Inkonsistensi kebijakan
Konsistensi pasokan benih dan pakan menjadi instrumen dasar menggenjot produksi. Pelaku budidaya lobster, misalnya, kini menghadapi kesulitan benih lobster dengan harga terjangkau sejak pemerintah membuka keran ekspor benih bening lobster per Mei 2020. Jorjoran ekspor benih membuat benih sulit didapat dan menghambat upaya membesarkan budidaya lobster di Tanah Air.
Di sisi lain, dari ekspor sekitar 100.000 ekor benih lobster pada 12 Juni 2020, negara hanya mendapatkan Rp 34.375 dari penerimaan negara bukan pajak (PNBP). Ini karena tarif pengenaan PNBP masih mengacu pada Peraturan Pemerintah (PP) Nomor 75 Tahun 2015 tentang Jenis dan Tarif atas Jenis PNBP yang Berlaku pada Kementerian Kelautan dan Perikanan.
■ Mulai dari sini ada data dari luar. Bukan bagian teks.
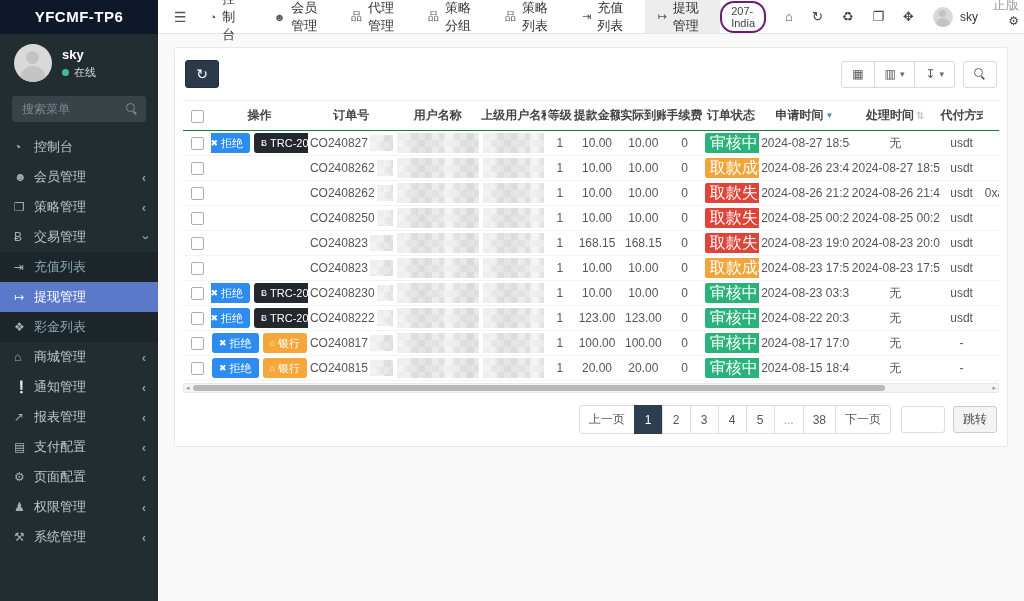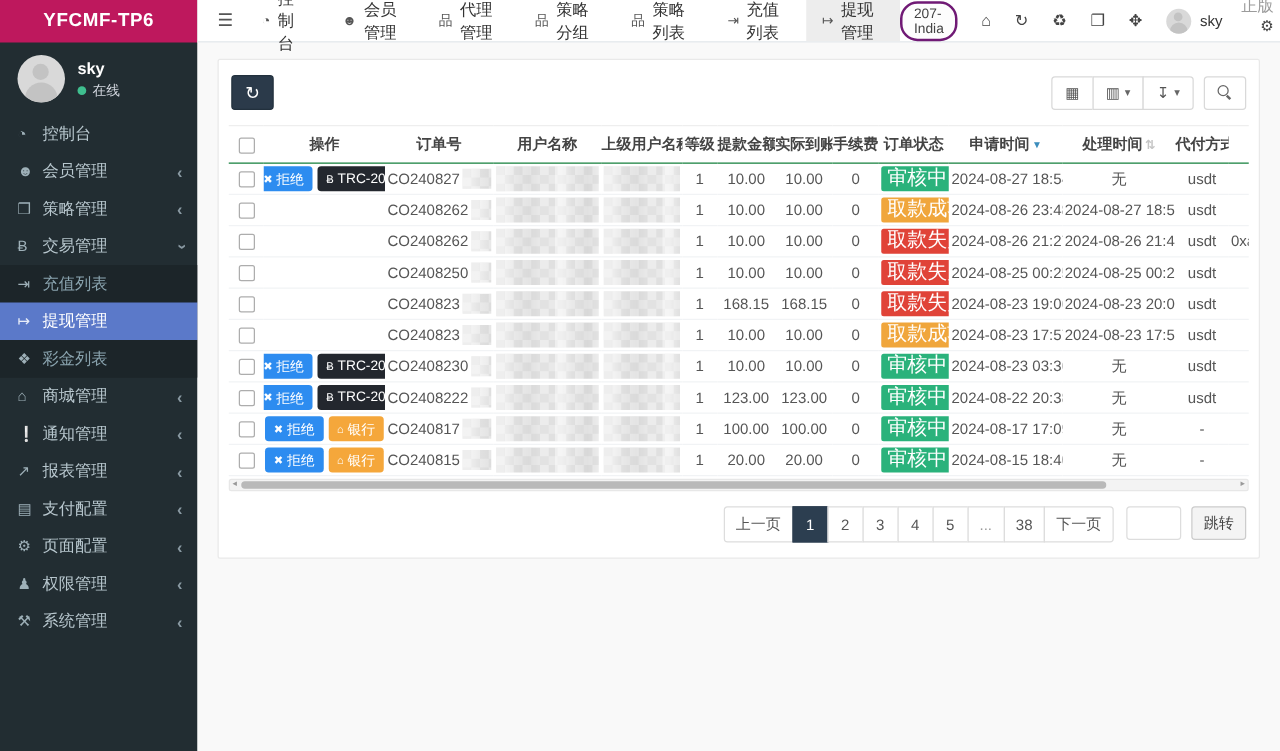"YFCMF-TP6" .logo { background: #be185d -> #0f172a }
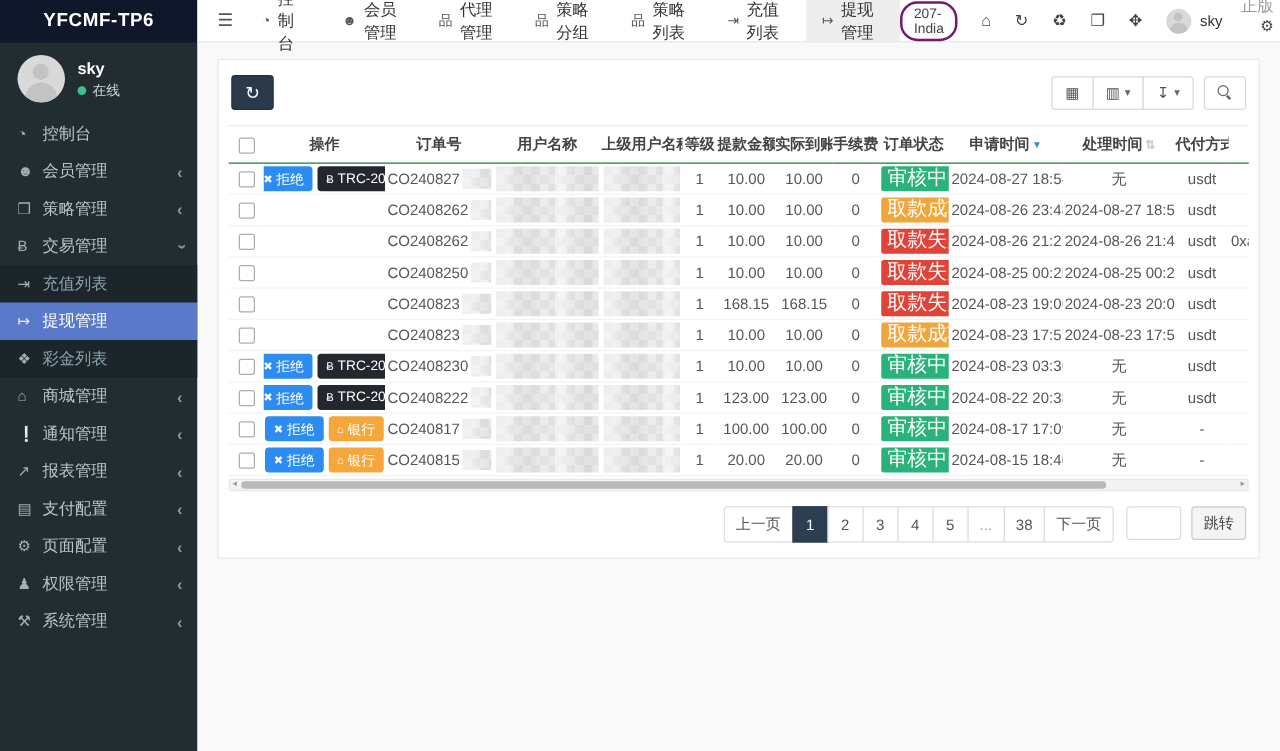"搜索菜单" div.search-box { html: none -> <div> <input> <span></span> </div> }
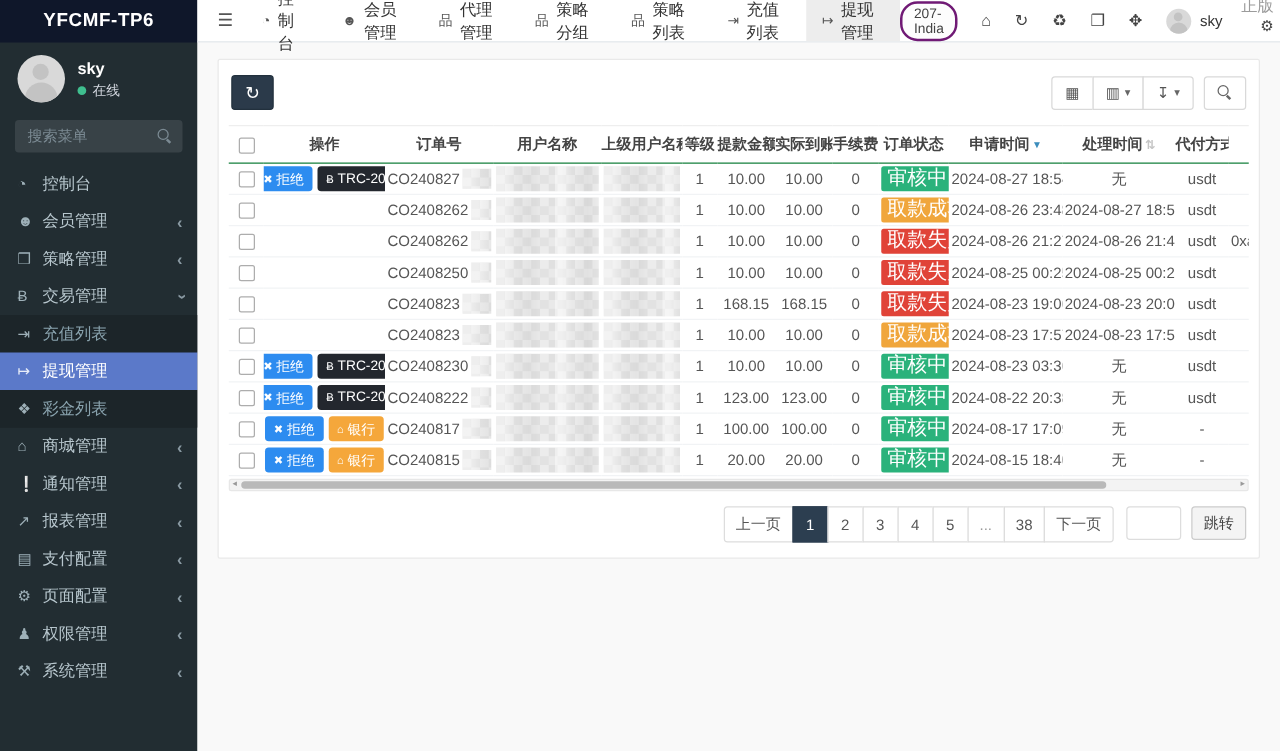"上一页" .pager { align-items: none -> center }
Inkonsistensi kebijakan dalam melaksanakan program prioritas perlu diakhiri. Seluruh energi hendaknya difokuskan untuk memperkuat produksi, sinergi antarpelaku usaha, dan menggarap peluang pasar.
Berdasarkan PP tersebut, tarif jasa pemeriksaan klinis benih crustacea (jenis udang, rajungan, kepiting, lobster) ditetapkan Rp 250 per 1.000 ekor, sertifikat kesehatan (HC) senilai Rp 5.000 per sertifikat, dan pemeriksaan laboratorium sesuai spesifikasi persyaratan. Kebijakan ekspor itu justru bisa memicu eksploitasi besar-besaran benih lobster.
Inkonsistensi kebijakan dalam melaksanakan program prioritas perlu diakhiri. Seluruh energi hendaknya difokuskan untuk memperkuat produksi, sinergi antarpelaku usaha, dan menggarap peluang pasar.